In essence, this case presents two issues: (1) whether the defendant’s right to counsel was abridged, thus rendering the defendant’s incriminating statement inadmissible; and (2) if, in fact, the trial court was in error in refusing to suppress this statement, whether the judgment of conviction, upon his plea of guilty, should nevertheless be allowed to stand.

On January 19, 1971, four men attempted to rob a liquor store in the Inwood section of Manhattan. During the course of the attempted robbery, John Killion, the proprietor of the store, was shot and killed. Four days later the police arrested two men, Gregoria Vasquez and Gammalier Valles, also known as Gammalier Baez, in connection with the incident, and, on February 19, 1971 a warrant for the arrest of the *612defendant, Willie Ramos, was issued based on an information filed in the Criminal Court charging him with complicity in the homicide.

On August 10, 1971, approximately seven months after the shooting and six months after the issuance of the arrest warrant, the defendant, under the name of Adalberto Santiago, was arrested in Bronx County for possession of drugs. The following morning, while the defendant was awaiting arraignment on the drug charge in the detention pen below the courtroom, three police officers assigned to the Bronx Narcotics Division, acting on a tip received from a private citizen that morning, sought him out to question him in connection with the liquor store shooting. They located the defendant in the detention pen and asked him if his real name was Willie Ramos. After the defendant responded affirmatively, the officers moved him to a private room for further interrogation. When one of the officers asked: "Do you know anything about a homicide, a shooting uptown around 180th Street?”, the defendant replied: "Yes. It wasn’t me, it was Hector1 that did it all.”

At this point the police officers advised the defendant of his constitutional rights and Ramos then proceeded to describe his presence in the liquor store and his involvement in the shooting.2 No written record was made of the defendant’s statements. He was then returned to the detention pen to await arraignment on the drug charge.

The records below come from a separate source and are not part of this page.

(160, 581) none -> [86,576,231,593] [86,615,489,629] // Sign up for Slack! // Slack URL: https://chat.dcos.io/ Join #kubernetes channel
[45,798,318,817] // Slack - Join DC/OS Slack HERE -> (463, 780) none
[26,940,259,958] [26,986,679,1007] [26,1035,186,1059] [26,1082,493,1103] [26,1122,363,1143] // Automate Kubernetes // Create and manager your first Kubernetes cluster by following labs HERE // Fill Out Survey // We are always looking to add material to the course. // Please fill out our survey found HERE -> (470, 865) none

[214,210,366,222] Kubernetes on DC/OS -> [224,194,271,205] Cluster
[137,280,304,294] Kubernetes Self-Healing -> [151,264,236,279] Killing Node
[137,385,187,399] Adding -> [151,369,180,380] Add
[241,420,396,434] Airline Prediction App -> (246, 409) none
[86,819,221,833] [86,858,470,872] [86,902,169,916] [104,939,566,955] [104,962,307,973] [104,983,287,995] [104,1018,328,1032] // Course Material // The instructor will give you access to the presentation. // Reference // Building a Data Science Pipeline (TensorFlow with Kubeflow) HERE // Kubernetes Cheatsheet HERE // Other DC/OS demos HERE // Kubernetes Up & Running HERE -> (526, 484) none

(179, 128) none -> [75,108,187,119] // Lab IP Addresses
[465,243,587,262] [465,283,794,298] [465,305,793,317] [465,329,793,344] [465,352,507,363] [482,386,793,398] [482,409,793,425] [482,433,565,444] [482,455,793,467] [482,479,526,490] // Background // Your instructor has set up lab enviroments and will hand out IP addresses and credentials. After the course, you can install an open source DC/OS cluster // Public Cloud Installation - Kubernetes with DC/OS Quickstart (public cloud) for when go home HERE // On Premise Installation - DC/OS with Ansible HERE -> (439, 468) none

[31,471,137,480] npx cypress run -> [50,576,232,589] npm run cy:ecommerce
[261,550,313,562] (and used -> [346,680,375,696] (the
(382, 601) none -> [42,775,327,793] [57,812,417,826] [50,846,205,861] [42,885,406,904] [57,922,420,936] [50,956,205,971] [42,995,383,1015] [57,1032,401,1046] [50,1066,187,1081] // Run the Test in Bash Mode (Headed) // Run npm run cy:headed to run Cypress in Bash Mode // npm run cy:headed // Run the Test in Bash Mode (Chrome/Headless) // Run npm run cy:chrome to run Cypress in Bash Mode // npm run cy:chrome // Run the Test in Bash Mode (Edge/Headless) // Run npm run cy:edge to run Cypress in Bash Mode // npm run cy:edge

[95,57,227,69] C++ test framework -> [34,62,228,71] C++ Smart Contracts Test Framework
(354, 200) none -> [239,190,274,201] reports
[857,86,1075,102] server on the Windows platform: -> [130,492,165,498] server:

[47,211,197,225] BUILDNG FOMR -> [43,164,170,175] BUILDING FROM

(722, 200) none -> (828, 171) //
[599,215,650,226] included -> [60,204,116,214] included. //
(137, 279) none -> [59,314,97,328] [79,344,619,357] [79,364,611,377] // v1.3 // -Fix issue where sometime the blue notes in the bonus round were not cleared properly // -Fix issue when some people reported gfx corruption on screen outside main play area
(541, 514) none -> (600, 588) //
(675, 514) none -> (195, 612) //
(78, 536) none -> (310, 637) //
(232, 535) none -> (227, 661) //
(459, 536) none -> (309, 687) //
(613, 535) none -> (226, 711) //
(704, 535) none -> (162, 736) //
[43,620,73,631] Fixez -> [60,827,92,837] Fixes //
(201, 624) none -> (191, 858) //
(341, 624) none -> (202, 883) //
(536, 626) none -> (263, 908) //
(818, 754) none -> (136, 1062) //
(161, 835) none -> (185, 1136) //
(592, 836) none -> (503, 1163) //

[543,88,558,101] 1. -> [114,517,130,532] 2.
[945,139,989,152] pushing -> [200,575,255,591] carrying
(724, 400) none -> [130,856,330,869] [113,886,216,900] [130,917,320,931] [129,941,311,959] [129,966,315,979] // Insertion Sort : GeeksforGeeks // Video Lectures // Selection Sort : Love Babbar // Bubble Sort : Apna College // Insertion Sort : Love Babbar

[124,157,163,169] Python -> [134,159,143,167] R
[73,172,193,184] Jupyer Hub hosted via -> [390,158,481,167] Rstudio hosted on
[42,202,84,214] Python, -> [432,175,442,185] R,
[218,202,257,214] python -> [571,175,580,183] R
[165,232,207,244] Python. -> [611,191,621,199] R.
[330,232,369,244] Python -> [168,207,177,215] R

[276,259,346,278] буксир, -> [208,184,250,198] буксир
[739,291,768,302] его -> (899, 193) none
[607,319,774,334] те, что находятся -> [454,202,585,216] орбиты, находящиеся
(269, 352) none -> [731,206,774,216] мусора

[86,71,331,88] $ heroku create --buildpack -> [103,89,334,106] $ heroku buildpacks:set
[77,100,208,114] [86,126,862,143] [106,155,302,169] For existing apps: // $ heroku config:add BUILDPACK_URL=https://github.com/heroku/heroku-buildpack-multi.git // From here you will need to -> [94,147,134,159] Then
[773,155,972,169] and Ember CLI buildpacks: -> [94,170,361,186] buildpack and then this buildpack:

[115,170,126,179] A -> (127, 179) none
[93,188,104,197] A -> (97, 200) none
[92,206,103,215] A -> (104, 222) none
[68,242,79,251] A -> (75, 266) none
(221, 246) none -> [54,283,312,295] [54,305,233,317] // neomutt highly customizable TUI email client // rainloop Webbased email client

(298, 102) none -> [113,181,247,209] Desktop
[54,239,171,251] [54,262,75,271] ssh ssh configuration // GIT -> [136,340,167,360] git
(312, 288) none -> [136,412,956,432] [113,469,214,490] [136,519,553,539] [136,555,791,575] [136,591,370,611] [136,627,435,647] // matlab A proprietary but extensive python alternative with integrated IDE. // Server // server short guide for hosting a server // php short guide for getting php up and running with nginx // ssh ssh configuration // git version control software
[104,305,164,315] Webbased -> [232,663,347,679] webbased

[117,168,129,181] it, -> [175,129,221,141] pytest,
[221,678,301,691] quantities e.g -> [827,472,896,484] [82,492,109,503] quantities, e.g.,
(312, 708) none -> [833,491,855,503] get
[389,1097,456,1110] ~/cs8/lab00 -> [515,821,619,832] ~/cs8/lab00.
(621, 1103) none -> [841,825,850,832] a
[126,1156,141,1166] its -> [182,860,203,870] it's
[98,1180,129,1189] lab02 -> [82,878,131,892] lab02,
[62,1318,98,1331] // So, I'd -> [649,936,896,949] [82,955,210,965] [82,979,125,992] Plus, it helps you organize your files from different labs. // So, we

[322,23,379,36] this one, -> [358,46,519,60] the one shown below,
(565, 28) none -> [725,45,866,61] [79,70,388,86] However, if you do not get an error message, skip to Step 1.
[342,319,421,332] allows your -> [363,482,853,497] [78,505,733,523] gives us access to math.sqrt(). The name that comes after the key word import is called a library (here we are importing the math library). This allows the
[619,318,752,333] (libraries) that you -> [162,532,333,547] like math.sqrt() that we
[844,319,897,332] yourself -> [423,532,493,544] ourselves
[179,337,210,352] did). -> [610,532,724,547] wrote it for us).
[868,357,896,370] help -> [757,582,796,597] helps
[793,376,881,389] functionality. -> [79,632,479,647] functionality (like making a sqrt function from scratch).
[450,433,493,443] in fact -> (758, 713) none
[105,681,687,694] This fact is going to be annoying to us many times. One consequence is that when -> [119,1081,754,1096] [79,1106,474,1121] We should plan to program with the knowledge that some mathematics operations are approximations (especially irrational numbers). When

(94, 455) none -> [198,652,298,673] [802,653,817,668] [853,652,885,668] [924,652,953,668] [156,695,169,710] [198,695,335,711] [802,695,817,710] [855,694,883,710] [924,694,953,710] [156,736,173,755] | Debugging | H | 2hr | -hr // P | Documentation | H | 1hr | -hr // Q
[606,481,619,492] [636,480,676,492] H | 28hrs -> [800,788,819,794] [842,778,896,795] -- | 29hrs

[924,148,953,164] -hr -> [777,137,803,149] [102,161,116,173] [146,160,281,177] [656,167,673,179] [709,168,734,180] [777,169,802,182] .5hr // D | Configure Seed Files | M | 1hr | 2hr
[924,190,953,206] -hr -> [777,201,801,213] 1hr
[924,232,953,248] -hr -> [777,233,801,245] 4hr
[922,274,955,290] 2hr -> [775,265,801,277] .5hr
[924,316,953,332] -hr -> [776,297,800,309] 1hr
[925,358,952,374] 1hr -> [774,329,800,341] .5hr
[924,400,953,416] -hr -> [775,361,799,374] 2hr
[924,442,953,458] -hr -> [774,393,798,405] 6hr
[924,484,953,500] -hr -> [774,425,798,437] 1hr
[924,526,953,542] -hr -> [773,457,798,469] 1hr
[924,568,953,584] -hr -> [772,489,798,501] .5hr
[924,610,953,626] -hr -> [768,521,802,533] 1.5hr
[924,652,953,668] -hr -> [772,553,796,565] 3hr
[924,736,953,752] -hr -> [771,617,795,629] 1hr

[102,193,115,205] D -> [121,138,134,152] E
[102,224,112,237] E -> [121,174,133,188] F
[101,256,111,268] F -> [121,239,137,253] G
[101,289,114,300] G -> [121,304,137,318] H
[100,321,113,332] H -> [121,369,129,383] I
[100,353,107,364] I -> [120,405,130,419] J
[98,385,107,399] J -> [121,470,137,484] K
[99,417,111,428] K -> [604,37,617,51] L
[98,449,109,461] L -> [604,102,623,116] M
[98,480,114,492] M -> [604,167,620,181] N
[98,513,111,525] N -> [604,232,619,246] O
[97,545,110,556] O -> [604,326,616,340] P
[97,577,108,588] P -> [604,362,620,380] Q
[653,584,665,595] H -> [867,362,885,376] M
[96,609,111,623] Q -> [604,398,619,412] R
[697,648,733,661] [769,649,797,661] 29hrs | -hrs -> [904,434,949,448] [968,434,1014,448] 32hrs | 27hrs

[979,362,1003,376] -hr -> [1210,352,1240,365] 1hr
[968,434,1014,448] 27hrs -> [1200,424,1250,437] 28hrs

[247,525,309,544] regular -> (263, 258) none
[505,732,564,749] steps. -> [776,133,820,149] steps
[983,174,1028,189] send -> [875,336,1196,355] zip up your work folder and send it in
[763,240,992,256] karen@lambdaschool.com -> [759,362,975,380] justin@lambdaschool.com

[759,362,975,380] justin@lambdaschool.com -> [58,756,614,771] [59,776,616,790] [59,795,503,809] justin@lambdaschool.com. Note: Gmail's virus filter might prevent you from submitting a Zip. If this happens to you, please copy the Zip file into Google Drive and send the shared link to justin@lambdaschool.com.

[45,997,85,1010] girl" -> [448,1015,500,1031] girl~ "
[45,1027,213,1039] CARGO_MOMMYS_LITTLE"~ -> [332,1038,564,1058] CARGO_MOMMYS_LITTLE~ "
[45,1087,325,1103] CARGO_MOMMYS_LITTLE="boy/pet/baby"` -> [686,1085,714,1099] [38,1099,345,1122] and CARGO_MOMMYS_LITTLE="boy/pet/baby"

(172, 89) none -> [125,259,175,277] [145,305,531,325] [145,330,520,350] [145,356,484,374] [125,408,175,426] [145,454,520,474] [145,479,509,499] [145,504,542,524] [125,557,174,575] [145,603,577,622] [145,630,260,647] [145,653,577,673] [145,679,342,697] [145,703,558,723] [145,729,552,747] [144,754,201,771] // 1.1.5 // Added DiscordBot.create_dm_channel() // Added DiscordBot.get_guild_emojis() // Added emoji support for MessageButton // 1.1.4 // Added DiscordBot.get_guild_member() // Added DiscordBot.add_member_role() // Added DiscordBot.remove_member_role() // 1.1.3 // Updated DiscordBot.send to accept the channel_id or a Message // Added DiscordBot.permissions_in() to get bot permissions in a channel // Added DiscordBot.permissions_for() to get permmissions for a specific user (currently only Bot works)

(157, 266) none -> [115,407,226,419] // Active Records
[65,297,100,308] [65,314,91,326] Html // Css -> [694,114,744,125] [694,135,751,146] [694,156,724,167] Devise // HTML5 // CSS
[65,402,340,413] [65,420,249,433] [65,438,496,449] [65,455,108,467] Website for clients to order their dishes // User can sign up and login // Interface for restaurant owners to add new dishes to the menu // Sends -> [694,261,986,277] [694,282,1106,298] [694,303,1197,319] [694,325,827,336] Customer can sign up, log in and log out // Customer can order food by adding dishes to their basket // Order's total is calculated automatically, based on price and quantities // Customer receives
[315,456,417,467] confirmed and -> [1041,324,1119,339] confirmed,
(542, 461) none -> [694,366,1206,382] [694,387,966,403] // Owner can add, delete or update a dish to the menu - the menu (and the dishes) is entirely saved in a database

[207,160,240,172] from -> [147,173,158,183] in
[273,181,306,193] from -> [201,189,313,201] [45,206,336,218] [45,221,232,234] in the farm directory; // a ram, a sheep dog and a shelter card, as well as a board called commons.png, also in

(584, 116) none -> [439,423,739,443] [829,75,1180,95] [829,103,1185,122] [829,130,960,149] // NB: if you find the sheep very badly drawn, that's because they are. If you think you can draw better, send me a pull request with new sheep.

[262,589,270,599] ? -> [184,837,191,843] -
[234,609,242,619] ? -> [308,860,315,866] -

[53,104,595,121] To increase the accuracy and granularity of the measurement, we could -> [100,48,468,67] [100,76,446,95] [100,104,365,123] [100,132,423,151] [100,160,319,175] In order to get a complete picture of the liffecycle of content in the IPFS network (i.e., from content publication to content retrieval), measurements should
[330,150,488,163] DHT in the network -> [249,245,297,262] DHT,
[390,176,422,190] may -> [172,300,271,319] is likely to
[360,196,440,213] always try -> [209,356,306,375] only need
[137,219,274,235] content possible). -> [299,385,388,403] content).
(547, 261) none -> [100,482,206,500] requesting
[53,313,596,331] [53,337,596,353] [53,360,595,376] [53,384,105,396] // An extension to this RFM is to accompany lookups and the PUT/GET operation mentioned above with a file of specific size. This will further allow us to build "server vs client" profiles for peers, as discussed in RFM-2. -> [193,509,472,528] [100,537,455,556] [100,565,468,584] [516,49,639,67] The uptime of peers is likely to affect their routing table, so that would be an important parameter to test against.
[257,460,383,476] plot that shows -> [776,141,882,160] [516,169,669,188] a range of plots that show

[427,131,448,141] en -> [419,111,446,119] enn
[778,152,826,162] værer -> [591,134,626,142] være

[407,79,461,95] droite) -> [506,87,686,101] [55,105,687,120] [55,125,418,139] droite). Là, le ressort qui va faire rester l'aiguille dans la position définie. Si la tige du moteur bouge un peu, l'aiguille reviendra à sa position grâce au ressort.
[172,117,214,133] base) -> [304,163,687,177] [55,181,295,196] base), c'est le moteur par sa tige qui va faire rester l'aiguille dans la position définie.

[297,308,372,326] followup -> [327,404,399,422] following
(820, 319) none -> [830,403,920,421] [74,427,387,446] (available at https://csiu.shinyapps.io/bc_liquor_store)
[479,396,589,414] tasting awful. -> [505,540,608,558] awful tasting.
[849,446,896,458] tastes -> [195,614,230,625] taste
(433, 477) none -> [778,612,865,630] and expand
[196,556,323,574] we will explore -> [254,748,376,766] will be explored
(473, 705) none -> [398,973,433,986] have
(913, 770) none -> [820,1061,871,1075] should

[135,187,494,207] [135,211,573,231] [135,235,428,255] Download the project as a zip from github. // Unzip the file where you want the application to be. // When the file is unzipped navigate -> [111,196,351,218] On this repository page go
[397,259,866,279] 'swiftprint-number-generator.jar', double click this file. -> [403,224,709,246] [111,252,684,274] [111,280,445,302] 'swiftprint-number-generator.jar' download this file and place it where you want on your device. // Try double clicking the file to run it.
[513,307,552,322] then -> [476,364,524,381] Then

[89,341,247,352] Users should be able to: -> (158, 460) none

On the arraignment for the drug charge Ramos was represented by a privately retained attorney. At the conclusion of the arraignment proceeding, he was paroled in the custody of a detective from the 34th Detective Squad, Manhattan, who was present in the courtroom with the outstanding arrest warrant relating to the liquor store incident. At this point, in the presence of the detective who was taking Ramos into custody, the attorney representing Ramos on the drug charge stated: "For the record, I have advised Mr. Santiago not to make any statements to these police officers who are taking him into custody.”

Ramos was taken to the 34th Precinct and later that day to *613the offices of the District Attorney, where an Assistant District Attorney questioned him with respect to the shooting. Prior to this interrogation the Assistant District Attorney advised Ramos of his constitutional rights during the course of which the following colloquy took place:

"Q. You have the right to a lawyer at this time before any questions, do you understand that?

"A. Right.

"Q. If you do not have a lawyer at this time or you cannot afford a lawyer, a lawyer will be provided for you now before any questioning.

"A. What I can tell about this here I can tell you myself just like it happened. It can go against me, I would like a lawyer. I can tell you that myself, I hope it don’t go against me, I am trying to get out of this jam.

"Q. Well, that’s your decision to make, if you want a lawyer you can have one. What I am asking you are you willing to answer questions at this time without a lawyer?

"A. Well, can I ask you this? If I was to tell you it myself would that do any good, would a lawyer do any better?

"Q. I cannot tell, I can tell you what your rights are, do you understand?

"A. Yes. I have never been through this before, I don’t know how it works out. You got a lawyer, I don’t know what to do. I can explain it to you myself, in the liquor store, if it’s going to go against me that’s what I want.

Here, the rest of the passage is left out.